今日は髙木くんの誕生日なので、ケーキを買ってきました。
3月は子ども2人も誕生日なので渋滞してますが、髙木くんの誕生日は毎年お祝いします。
生まれてきてくれて、アイドルを続けていてくれて、本当にありがとう。
 
10さんと娘も巻き込んでケーキを食す。

 
10さんが、ラジオ体操のお仲間からもらってきた、紙のルービックキューブ。(立方体じゃないじゃん)

 
裏はこんな感じ。

 
今日は髙木くんの誕生日なので、紫をそろえてみた。

 
10年以上前、髙木くんを知った頃、不器用で、いろんなことができない髙木くんを見て「君はいったい何ならできるんだい?」と、電柱の影から心配する明子姉ちゃんくらい心配したけれど、今となったら何の心配もなかったね。
 
日付が変わったころの今日のインライ、髙木くんがファンの皆さんに見せびらかしていた『裏切りの街』Tシャツ、私も持っとるよ~。
幼い頃から喜怒哀楽の感情に乏しかった私が、まさかこの年になってアイドルにメロメロになるなんてねえ。
ありがたいことです。
いや、マジで。
 
 
 
 
本日の読書:きよしこ 重松清

 

カバー裏より

『少年は、ひとりぼっちだった。名前はきよし。どこにでもいる少年。転校生。言いたいことがいつも言えずに、くやしかった。思ったことをなんでも話せる友だちが欲しかった。そんな友だちは夢の中の世界にしかいないことを知っていたけれど。ある年の聖夜に出会ったふしぎな「きよしこ」は少年に言った。伝わるよ、きっと――。大切なことを言えなかったすべての人に捧げたい、珠玉の少年小説。
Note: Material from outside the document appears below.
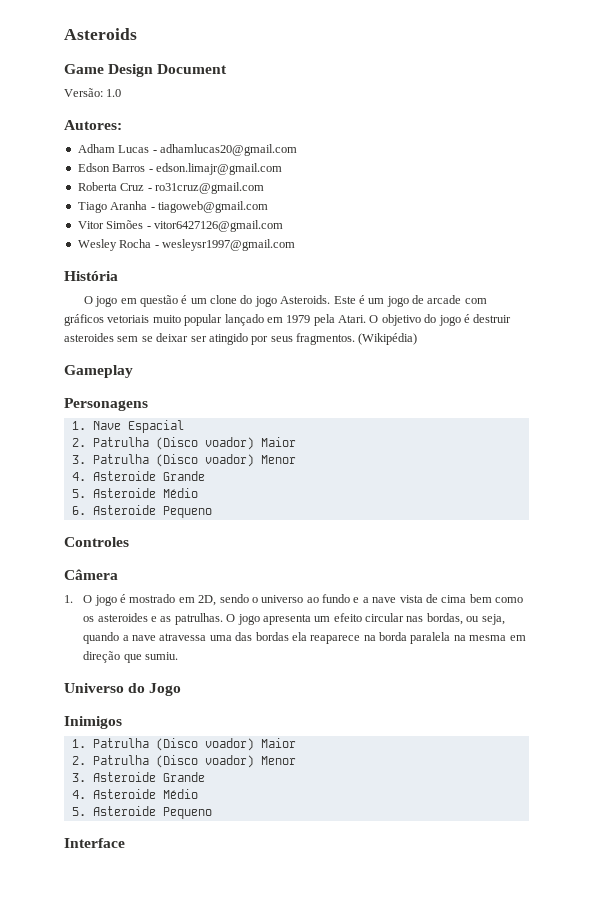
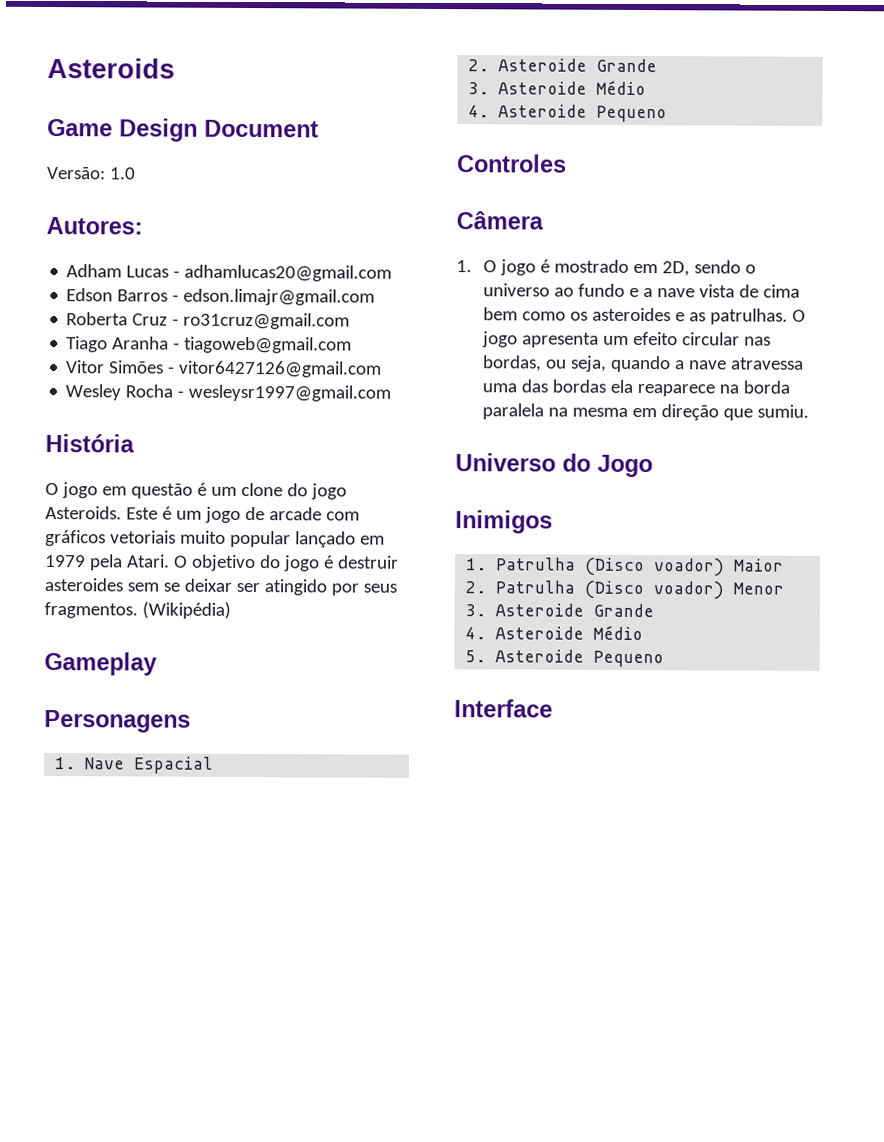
[92,437,296,450] [71,454,296,467] [71,471,205,481] [71,488,198,498] [71,506,86,515] Patrulha (Disco voador) Maior // 3. Patrulha (Disco voador) Menor // 4. Asteroide Grande // 5. Asteroide Médio // 6. -> [498,58,658,73] [468,80,647,96] [468,105,490,118] Asteroide Grande // 3. Asteroide Médio // 4.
』

目次
・きよしこ
・乗り換え案内
・どんぐりのココロ
・北風のピュウ太
・ゲルマ
・交差点
・東京

吃音の白石きよし少年の、小1から大学受験までの話。
成長譚と言ってもいいのかもしれないが、吃音のせいで内省的な少年は、小1の時点ですでにクラスの子どもたちより大人ではあった。

「当たり前」をできない人を、子どもたちは嗤う。
子どもって大人に比べてできないことが多いから、そんな自分よりできない人を見ると安心するのか、集団ヒステリーのように大勢で嗤う。
怒ると余計に吃音がひどくなり、そうすると余計に相手を喜ばせるだけだということを悟っている少年は、言いたいことも言わず、できるだけどもりにくい言葉に置き換えて話すことが習慣となった。

重松清の作品なので、まあ、切なさてんこ盛りです。
その中で特に切なかったのは『乗り換え案内』かな。
小学3年生の夏休み、「おしゃべりサマーセミナー」という、吃音を改善するための講座に通わされた少年は、そこで加藤くんと出会う。
加藤くんは何も言わずにちょっかいをかけてくる。
最初は腹が立ったけど、徐々に気心がしれて仲良くなった時、セミナーが終わる。
「らい、ねん」と言った加藤くんに「引っ越すんだ、もうすぐ」と言わざるを得なかった少年。
小学生にとって転校って、永遠の別れのようなものだからね。
私自身、小学校は四校に通ったので、余計に少年の辛さが身に沁みたのだ。

あと、中学校時代の野球部でのことを書いた『交差点』。
これは野球部の顧問に物申したい。
ずっと小学生の時は転校ばかりしていた少年が、三年間同じ中学校に通い、野球部で仲間もできた。
そこに野球の上手い転校生が来て、あっという間にレギュラーをさらう。
仲間の気持ちも転校生の気持ちもわかる少年は、「野球は実力だ」と言って転校生をかばうのだが。

これは顧問が一言いうべきだろう。
努力に報いるために勝たせてやりたいとか、成功体験は必要だとか、理由はあるだろう。
顧問にしたって、自分が始動したチームが負けるよりは勝つ方がいいに決まっている。
でも、学校の部活なんだから、まず野球は団体スポーツで、チームの不和は一番の敵であることを顧問の口から言えよ、って思う。
指導してて気づかんのか?
気づいていて、無視してるのか?
どちらにしても指導者としていかがなものか。

「教師になりたいから東京の大学に行きたい」と言った少年に「自分の思うとることをちゃんと言えんうちは、先生には絶対になれん思うけどの、お父ちゃんは」という父ちゃんはかっこいい。
一番必要な時に、一番必要な言葉をくれたのではないだろうか。

結局教師ではなく作家になったのは、少年は言葉で「伝える人」になったということなんだろう。